Le succès de l’appareil à triple effet et à chaudières tabulaires donna l’idée d’un autre procédé. On se proposa de remplacer, dans les sucreries, les générateurs et bouilleurs usuels par des générateurs tabulaires semblables à ceux des locomotives. M. Cail, qui conclut et réalisa cette idée, on a récemment obtenu d’heureux résultats, à la condition d’extraire préalablement de l’eau d’alimentation les sels calcaires capables d’incruster les tubes.

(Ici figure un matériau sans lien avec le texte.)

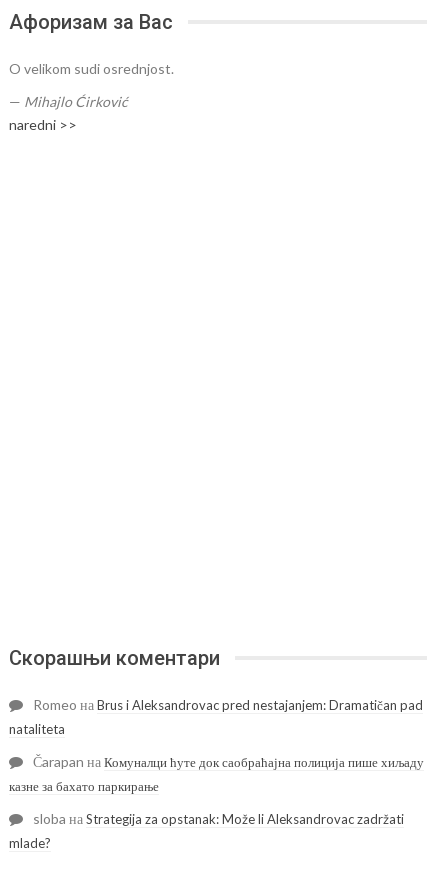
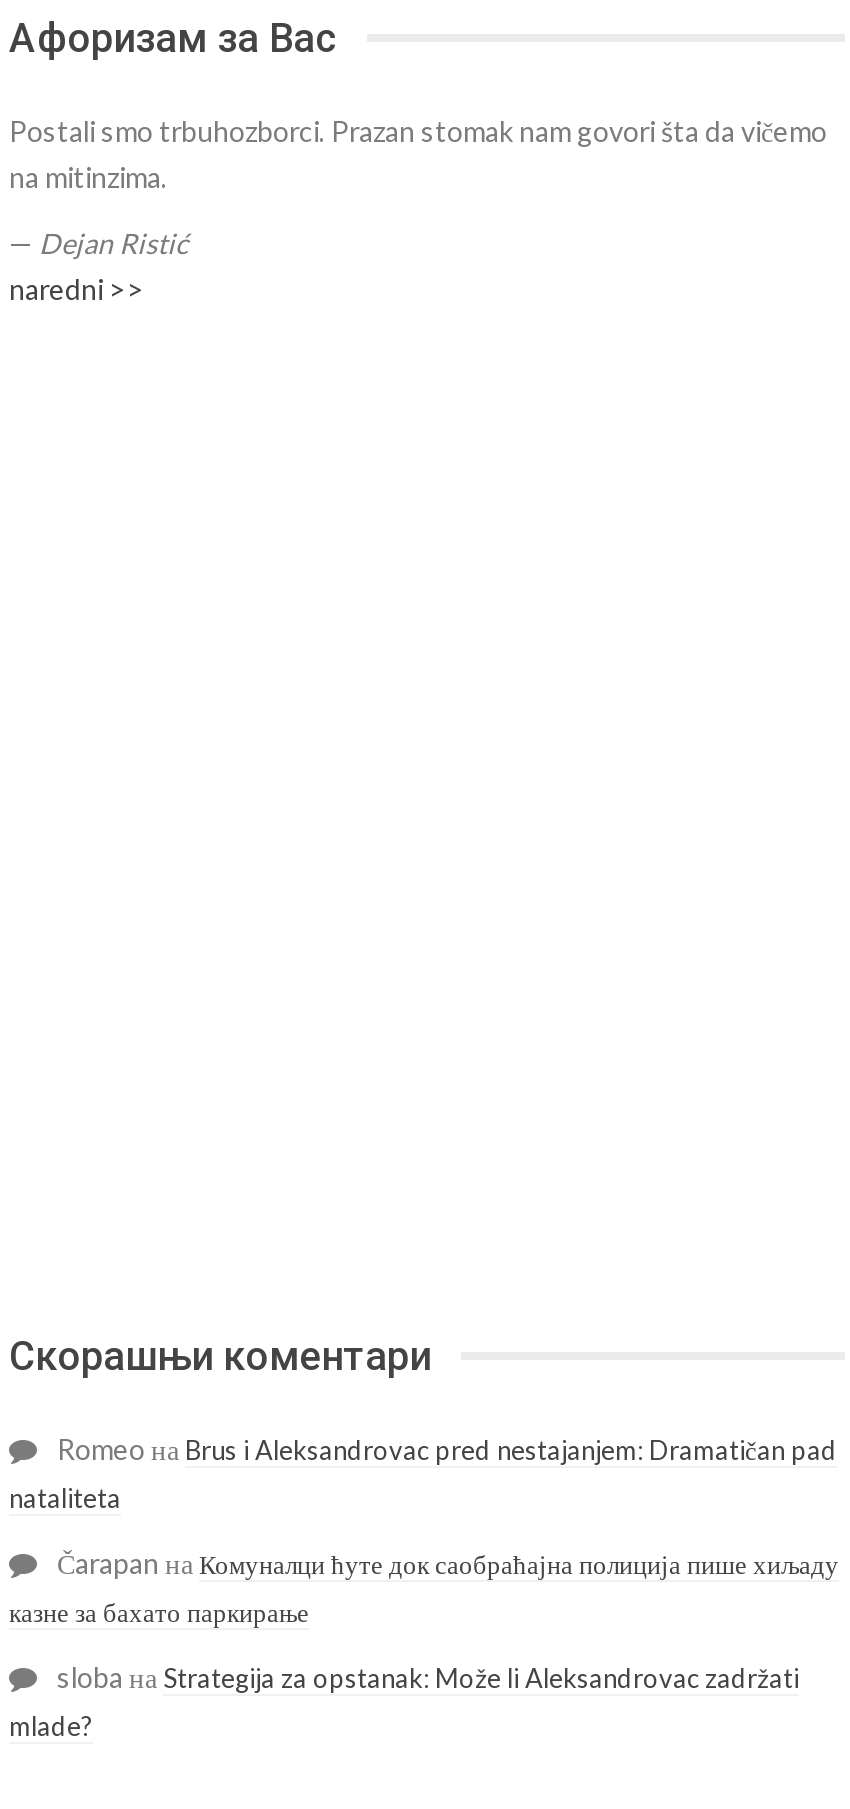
- O velikom sudi osrednjost.
+ Postali smo trbuhozborci. Prazan stomak nam govori šta da vičemo
+ na mitinzima.

- — Mihajlo Ćirković
+ — Dejan Ristić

On vient de voir comment le jus de betterave est amené sans difficulté à l’état de sirop marquant 25 ou 26 degrés à l’aréomètre Baume. Il est alors filtré une deuxième fois au travers du noir animal en grains, puis immédiatement soumis à une dernière évaporation appelée cuite, qui s’effectue ordinairement dans une chaudière du système d’Howard, en communication avec des pompes destinées à extraire l’air, les vapeurs, etc. La cuite terminée, le sirop est cristallisable ; mais alors il fallait naguère une série d’opérations minutieuses, longues et chanceuses, pour obtenir le sucre en cristaux égouttés, puis épurés, pour réunir les sirops, les faire cristalliser, pour faire égoutter les cristaux de deuxième jet, les épurer, etc. Aujourd’hui ces diverses opérations sont devenues faciles,

  1. Dans les colonies, les circonstances sont bien moins favorables à l’application du système Rousseau pour l’extraction du sucre de canne. En effet, la proportion de sucre est deux fois plus grande dans le jus de la canne que dans le jus de la betterave, tandis que les substances étrangères y sont quatre fois moindres. Il y faudrait donc employer à peu près le double de chaux et d’acide carbonique.